What is required » Skip all pictures, then copy the lines from the start of the data through the line with "filter: none -> Trip Ends >= 23", keeping both ends.

═══ Extracted data

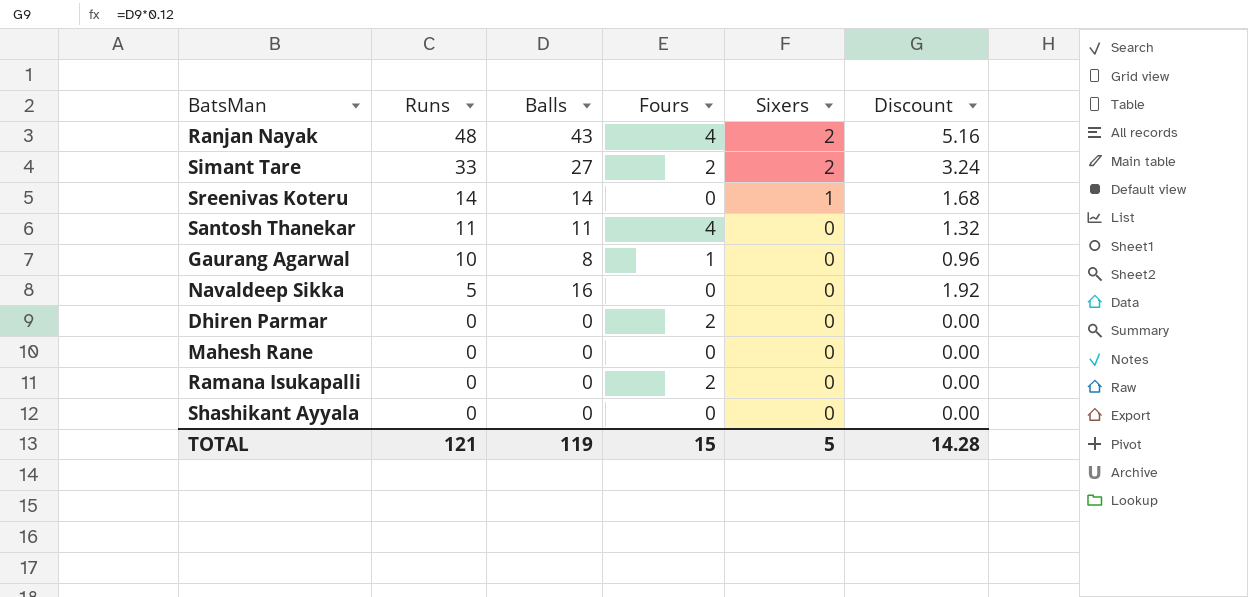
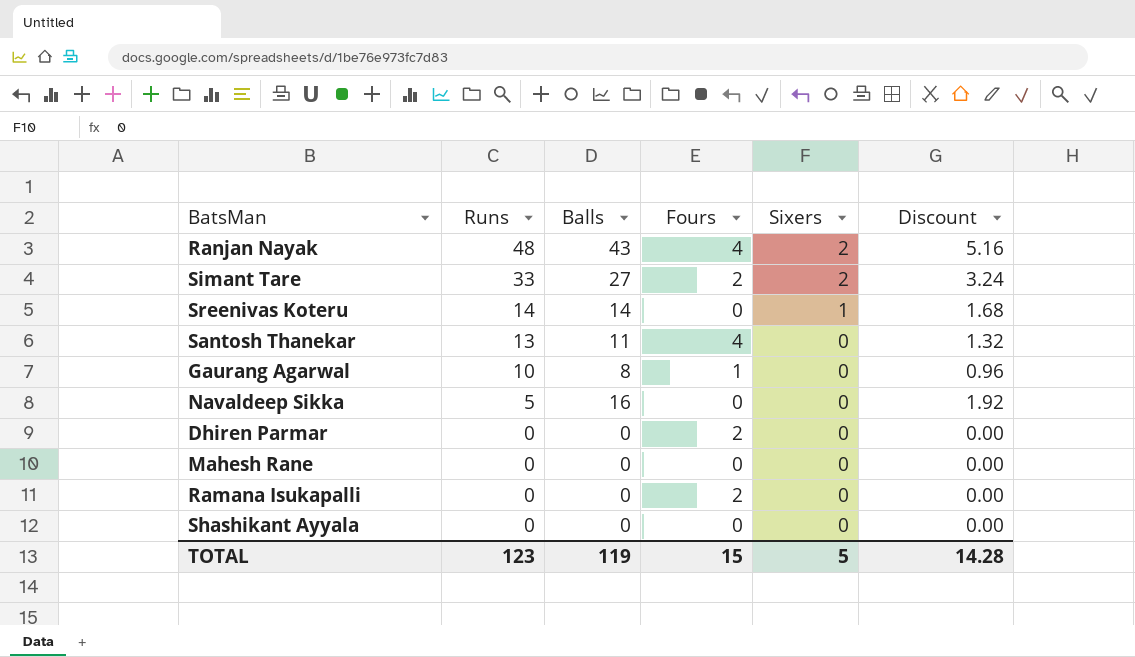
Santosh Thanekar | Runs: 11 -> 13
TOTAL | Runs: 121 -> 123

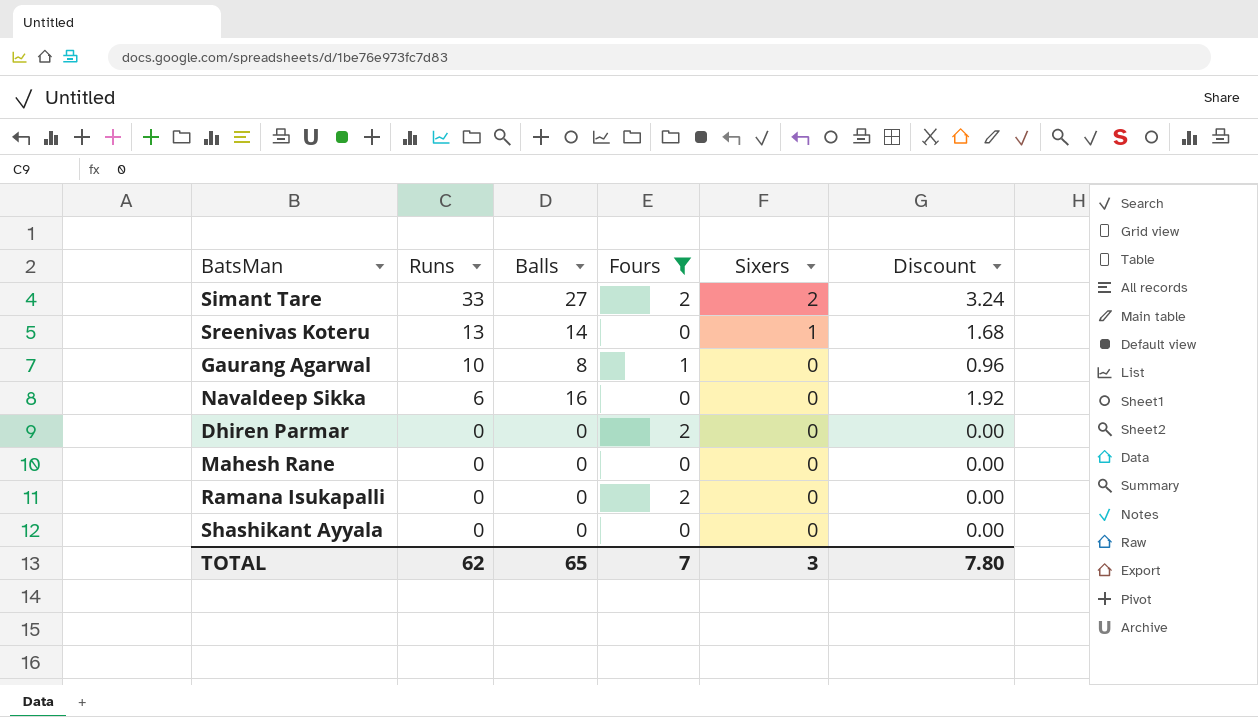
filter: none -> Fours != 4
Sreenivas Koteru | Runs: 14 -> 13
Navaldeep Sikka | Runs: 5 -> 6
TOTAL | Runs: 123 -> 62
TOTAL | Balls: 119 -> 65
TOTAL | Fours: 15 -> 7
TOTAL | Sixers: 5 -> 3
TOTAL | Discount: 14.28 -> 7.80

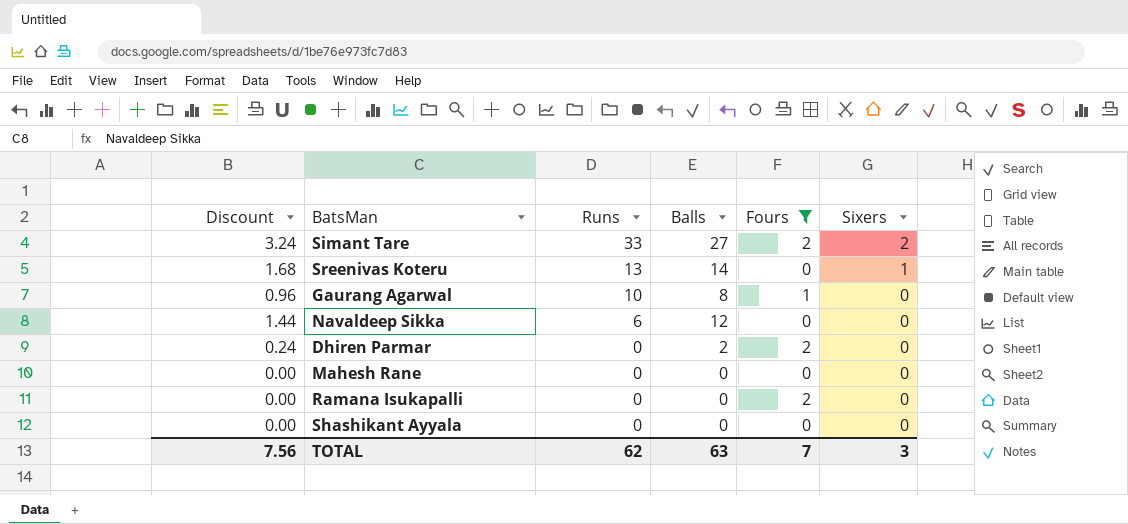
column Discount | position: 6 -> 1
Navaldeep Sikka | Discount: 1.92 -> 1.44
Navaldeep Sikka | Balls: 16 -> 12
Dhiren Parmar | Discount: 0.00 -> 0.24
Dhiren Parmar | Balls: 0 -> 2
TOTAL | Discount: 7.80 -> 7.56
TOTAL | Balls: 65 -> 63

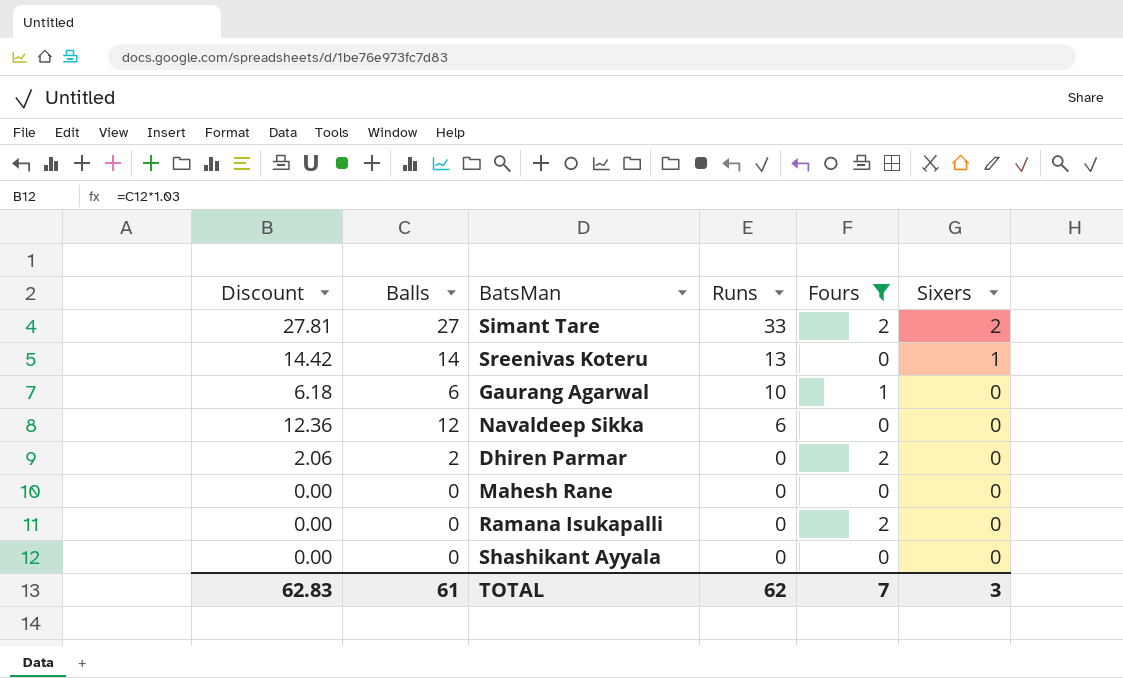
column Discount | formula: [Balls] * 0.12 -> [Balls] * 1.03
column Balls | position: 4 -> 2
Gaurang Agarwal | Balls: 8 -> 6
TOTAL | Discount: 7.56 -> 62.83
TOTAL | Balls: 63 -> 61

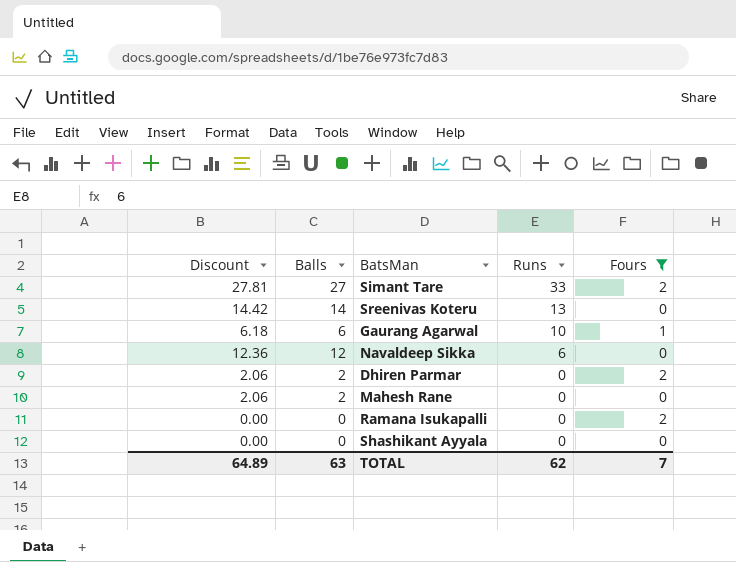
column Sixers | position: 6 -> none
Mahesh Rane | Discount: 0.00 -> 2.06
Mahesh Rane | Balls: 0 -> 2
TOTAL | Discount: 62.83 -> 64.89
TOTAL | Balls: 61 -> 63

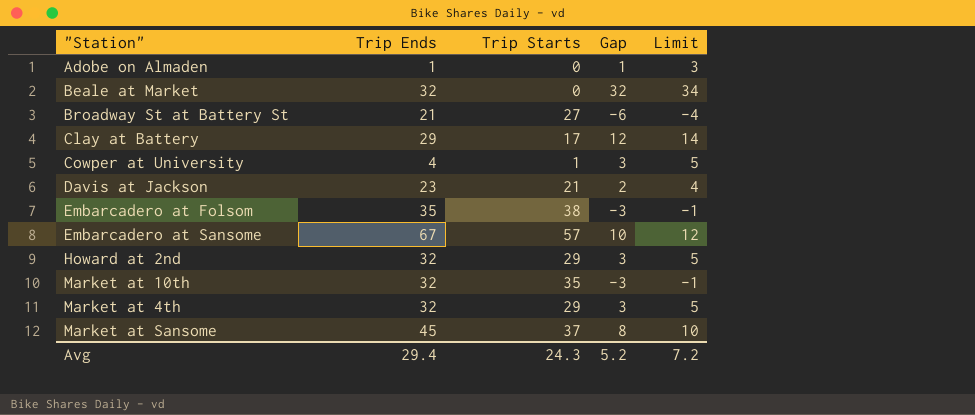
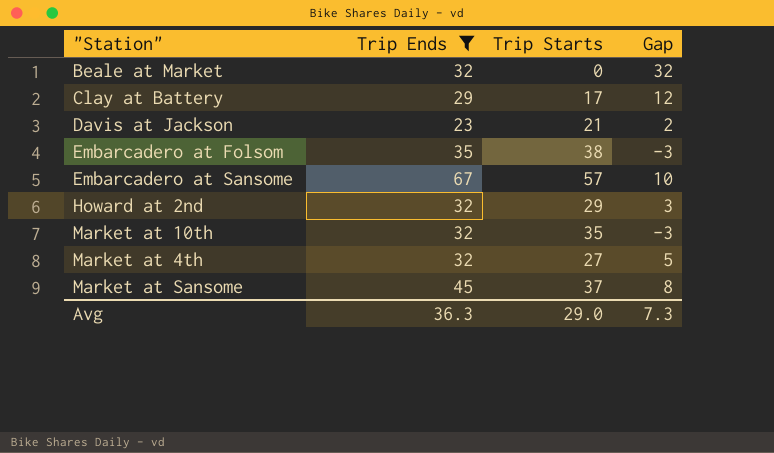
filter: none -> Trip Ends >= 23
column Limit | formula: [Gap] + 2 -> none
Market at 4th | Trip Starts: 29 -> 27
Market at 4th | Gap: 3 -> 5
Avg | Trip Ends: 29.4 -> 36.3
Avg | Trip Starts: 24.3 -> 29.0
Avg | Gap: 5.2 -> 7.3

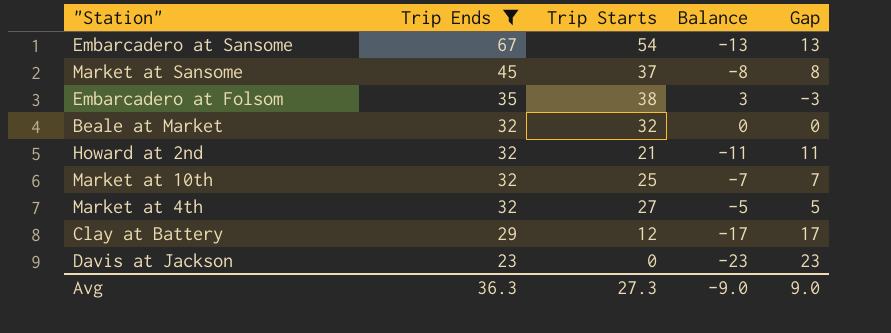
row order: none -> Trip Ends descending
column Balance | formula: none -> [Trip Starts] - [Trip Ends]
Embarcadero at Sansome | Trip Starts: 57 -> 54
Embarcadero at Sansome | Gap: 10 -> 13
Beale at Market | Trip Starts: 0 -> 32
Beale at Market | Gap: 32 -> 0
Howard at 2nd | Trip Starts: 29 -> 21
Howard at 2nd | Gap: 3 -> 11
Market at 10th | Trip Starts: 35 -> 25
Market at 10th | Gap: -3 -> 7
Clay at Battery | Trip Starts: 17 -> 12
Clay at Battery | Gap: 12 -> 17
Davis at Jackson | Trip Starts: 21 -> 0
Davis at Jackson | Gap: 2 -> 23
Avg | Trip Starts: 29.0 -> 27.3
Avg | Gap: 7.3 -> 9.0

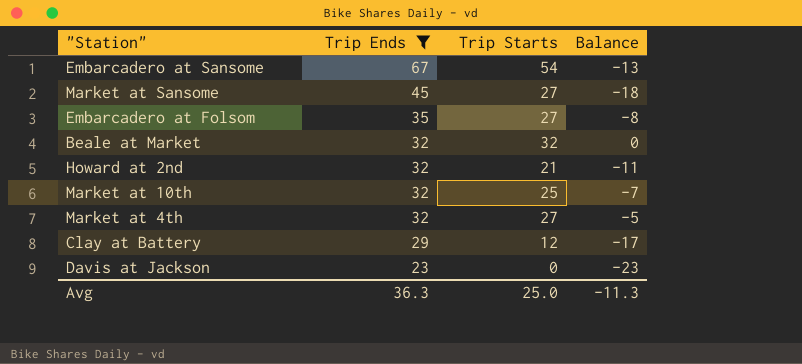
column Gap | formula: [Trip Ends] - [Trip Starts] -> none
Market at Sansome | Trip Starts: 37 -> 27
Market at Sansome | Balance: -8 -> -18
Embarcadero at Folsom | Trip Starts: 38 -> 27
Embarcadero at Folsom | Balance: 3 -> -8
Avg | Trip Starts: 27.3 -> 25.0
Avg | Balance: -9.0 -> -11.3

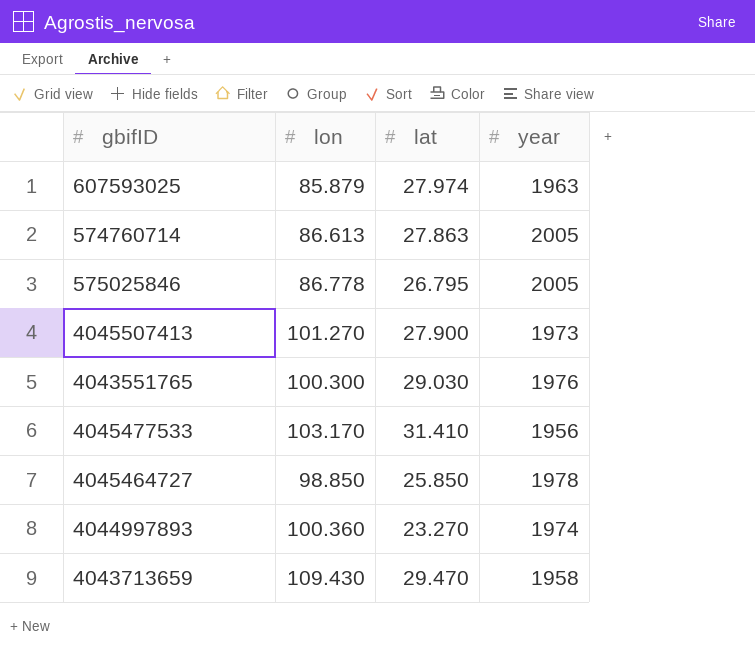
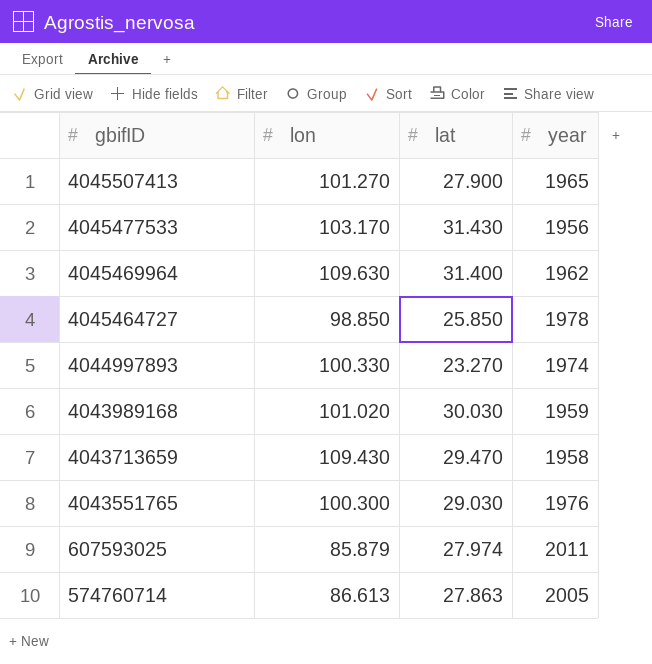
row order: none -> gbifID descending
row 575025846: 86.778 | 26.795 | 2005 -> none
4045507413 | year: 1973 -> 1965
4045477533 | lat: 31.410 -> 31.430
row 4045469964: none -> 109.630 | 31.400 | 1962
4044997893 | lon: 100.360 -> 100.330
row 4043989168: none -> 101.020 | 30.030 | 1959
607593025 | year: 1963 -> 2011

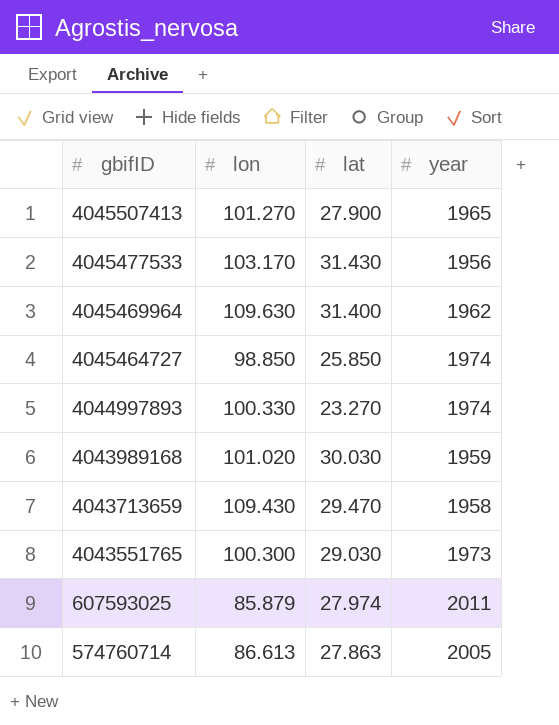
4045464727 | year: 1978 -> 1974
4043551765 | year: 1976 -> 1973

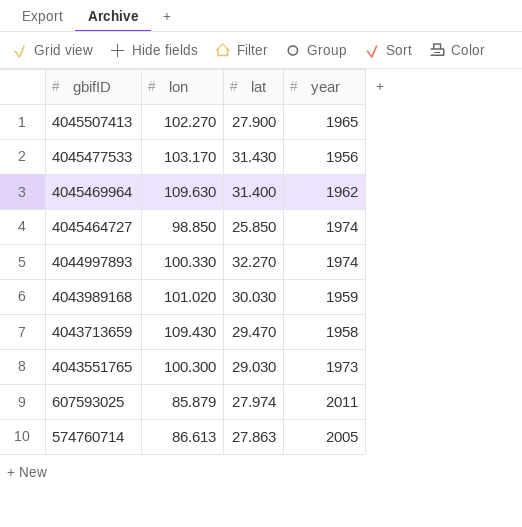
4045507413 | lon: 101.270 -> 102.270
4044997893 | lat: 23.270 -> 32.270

══════

Solution »
Santosh Thanekar | Runs: 11 -> 13
TOTAL | Runs: 121 -> 123

filter: none -> Fours != 4
Sreenivas Koteru | Runs: 14 -> 13
Navaldeep Sikka | Runs: 5 -> 6
TOTAL | Runs: 123 -> 62
TOTAL | Balls: 119 -> 65
TOTAL | Fours: 15 -> 7
TOTAL | Sixers: 5 -> 3
TOTAL | Discount: 14.28 -> 7.80

column Discount | position: 6 -> 1
Navaldeep Sikka | Discount: 1.92 -> 1.44
Navaldeep Sikka | Balls: 16 -> 12
Dhiren Parmar | Discount: 0.00 -> 0.24
Dhiren Parmar | Balls: 0 -> 2
TOTAL | Discount: 7.80 -> 7.56
TOTAL | Balls: 65 -> 63

column Discount | formula: [Balls] * 0.12 -> [Balls] * 1.03
column Balls | position: 4 -> 2
Gaurang Agarwal | Balls: 8 -> 6
TOTAL | Discount: 7.56 -> 62.83
TOTAL | Balls: 63 -> 61

column Sixers | position: 6 -> none
Mahesh Rane | Discount: 0.00 -> 2.06
Mahesh Rane | Balls: 0 -> 2
TOTAL | Discount: 62.83 -> 64.89
TOTAL | Balls: 61 -> 63

filter: none -> Trip Ends >= 23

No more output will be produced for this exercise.